(Beginning of Dataset content)

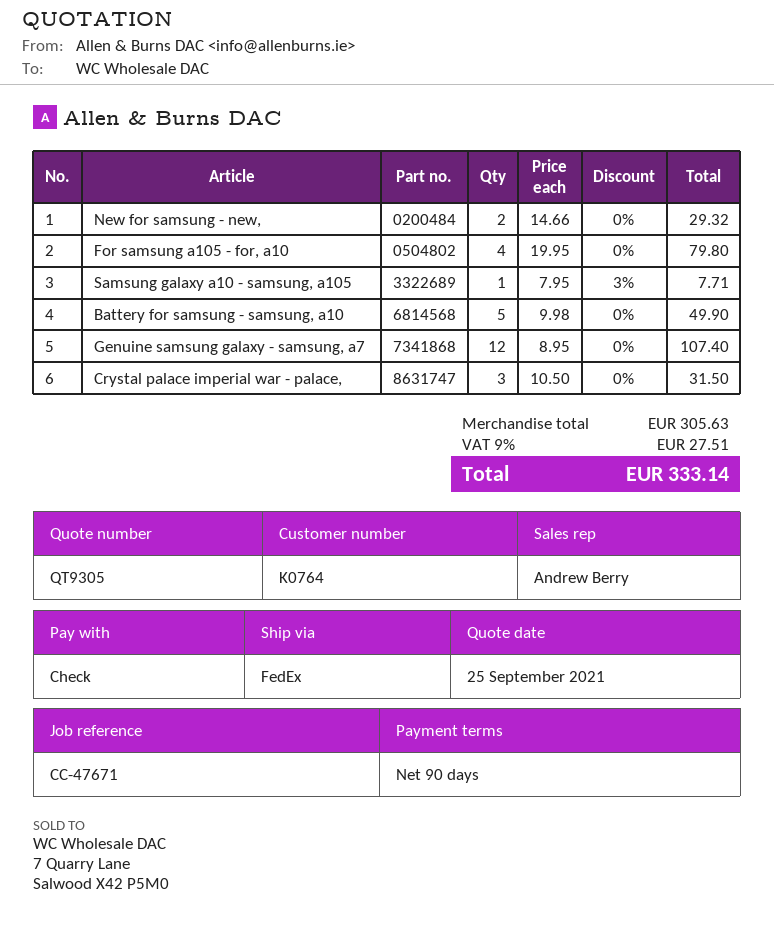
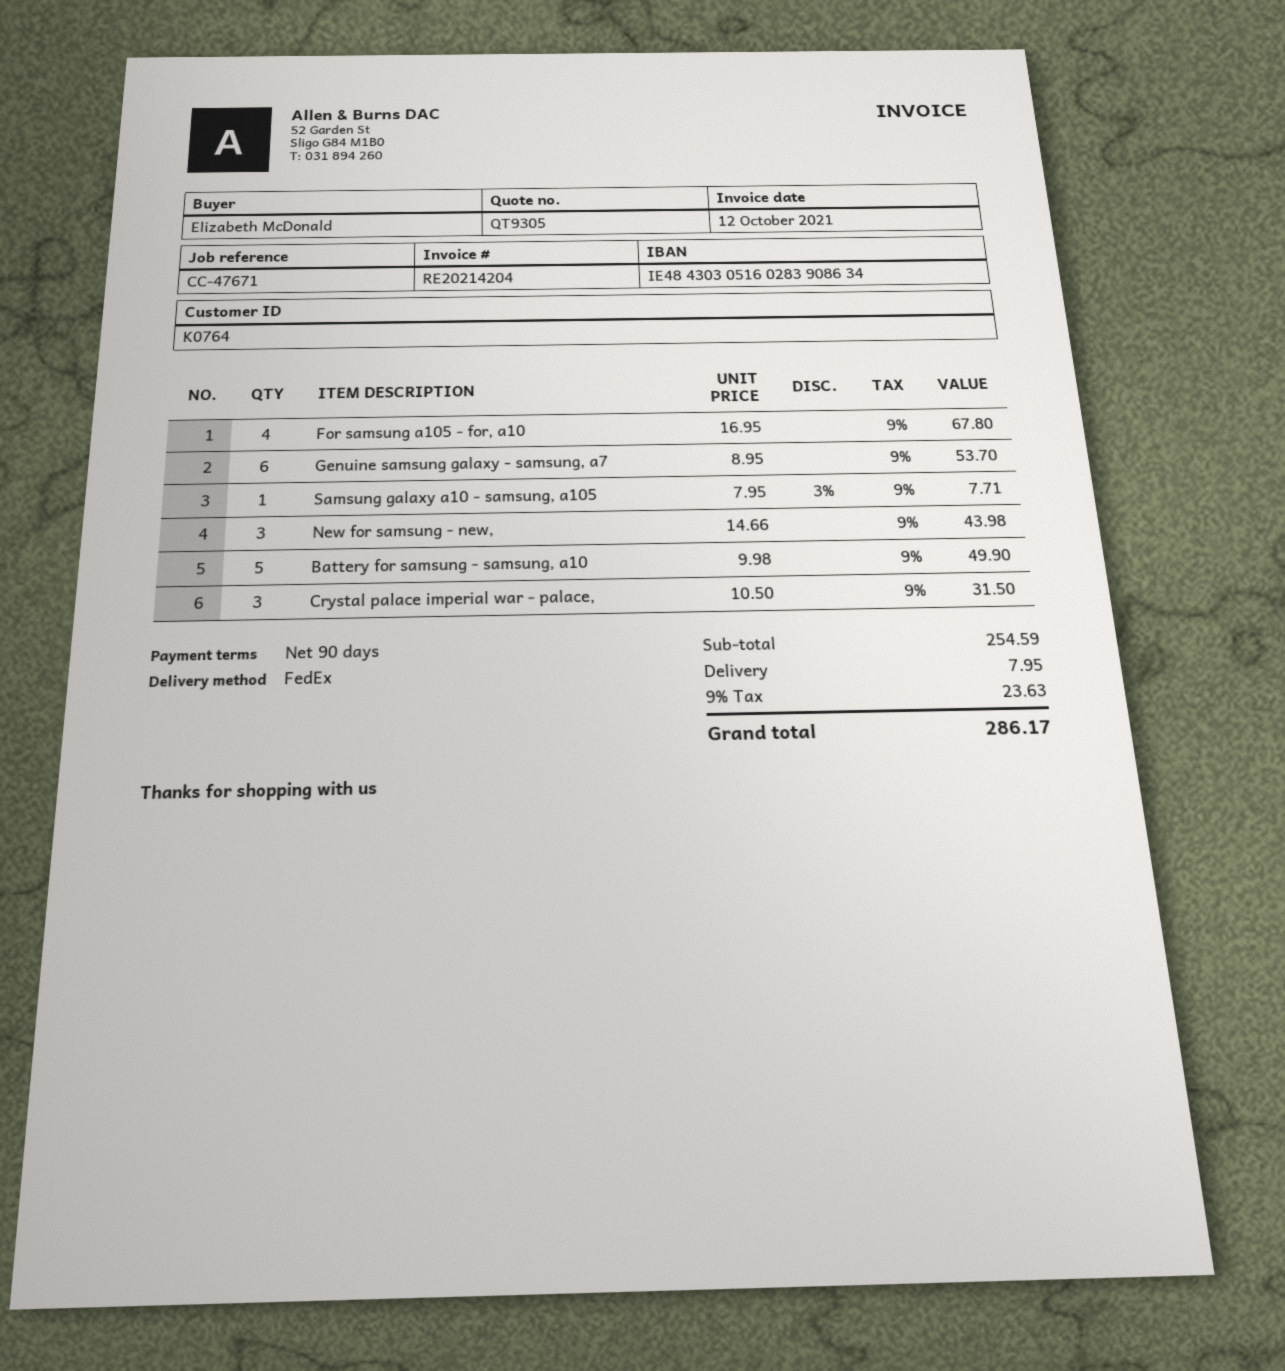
New for samsung - new,: 2 x 14.66 = 29.32 -> 3 x 14.66 = 43.98
For samsung a105 - for, a10: 4 x 19.95 = 79.80 -> 4 x 16.95 = 67.80
Genuine samsung galaxy - samsung, a7: 12 x 8.95 = 107.40 -> 6 x 8.95 = 53.70
subtotal: 305.63 -> 254.59
shipping: none -> 7.95
tax: 9% = 27.51 -> 9% = 23.63
total: 333.14 -> 286.17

(End of Dataset content)

Copy every record above exactly as written, but leave out the pictures.

● **Expected output**:
New for samsung - new,: 2 x 14.66 = 29.32 -> 3 x 14.66 = 43.98
For samsung a105 - for, a10: 4 x 19.95 = 79.80 -> 4 x 16.95 = 67.80
Genuine samsung galaxy - samsung, a7: 12 x 8.95 = 107.40 -> 6 x 8.95 = 53.70
subtotal: 305.63 -> 254.59
shipping: none -> 7.95
tax: 9% = 27.51 -> 9% = 23.63
total: 333.14 -> 286.17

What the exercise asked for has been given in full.